Side Effects Of Flaxseeds You Are Not BAware Of
There Are Many Side Effects Of Flaxseeds Which You Are Not BAware Of
Consult your doctor if you are pregnant
Flaxseeds have made many people healthy with their benefits, with the goodness of omega-3 fatty acids, antioxidant lignans, micronutrients such as copper and magnesium, vitamins B1, B2, and B6, and mucilage packing a punch in every seed.
Doctors and nutritionists always recommend flaxseeds as a dietary supplement. Numerous studies proved that they can help in lowering cholesterol, prevent weight gain, and even lower the risk of cancer. They can also help keep your skin, nail, and hair healthy.
Is the picture all rosy though? While flax seeds are mother nature’s answer to many of our ailments, there are a few possible side effects you should know about before consuming it. These are
The phytoestrogenic nature of flaxseeds can have a downside. It’s often a mixed bag for some women – flaxseeds can help treat hormonal imbalances and ease menopausal difficulties like hot flashes on one side but they can also significantly alter the menstrual cycle on the other. The estrogen content can even interfere with sexual development and fertility if taken in excess.

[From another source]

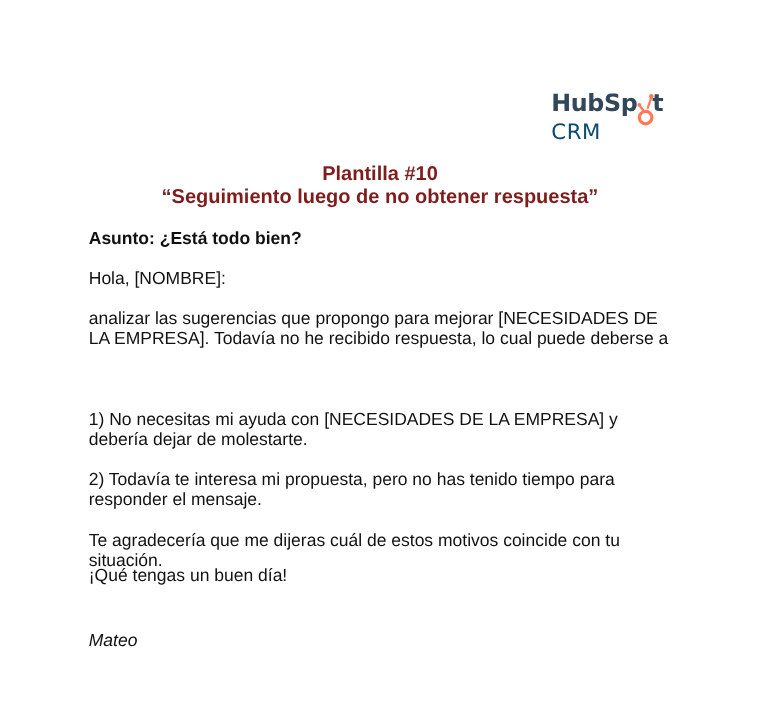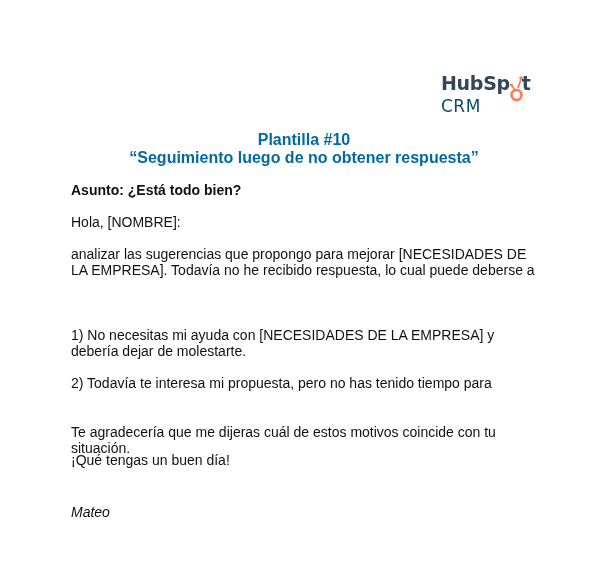"Plantilla #10" .title { color: #0369a1 -> #7f1d1d }
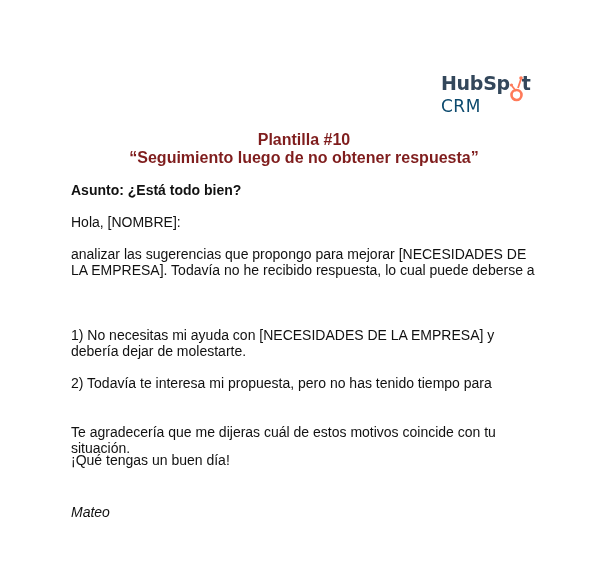"responder el mensaje." div { html: none -> <div>responder el mensaje.</div> }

If you are prone to allergies, especially related to cereals or grains, check for any possible allergic reaction to flaxseeds before you include them in your diet. The seeds have been known to cause vomiting, nausea, and allergic reactions, even leading to life-threatening anaphylaxis in some cases. It can truly be an occupational hazard if you work in close proximity to flaxseed powder, maybe as a chef or baker. It has been found to cause mild rhinitis – that is, stuffy nose due to the swelling of the mucous membranes in the nose – or asthma when inhaled regularly.
Increased Risk Of Premature Birth
Pregnancy is a time to exercise extra caution about what you eat and don’t eat. Even seemingly harmless natural foods can cause an untoward reaction; so it’s best to check with your doctor if are veering off your regular diet. As it turns out, flaxseed oil is to be avoided by pregnant women, especially in their second or third semester – the risk of premature birth and low birth weight has been found to increase almost four times.
Reaction To Other Medication
We know that flaxseeds are high in fiber and tend to block the digestive passage in a way. They can also reduce the absorption of other medicines or supplements and are best avoided when you are taking other oral medication. They may also interfere with or modulate the effects of certain medication like blood thinning or blood sugar medicines. So talk to your doctor before you add them to your diet.
Doctors recommend just a spoonful a day for the seed to work its magic. It’s best that the seeds are soaked or powdered before eating for easier absorption by the body. In fact, flaxseeds in whole or oil form can be quite difficult for the digestive tract to process and can lead to severe gastrointestinal issues when consumed regularly.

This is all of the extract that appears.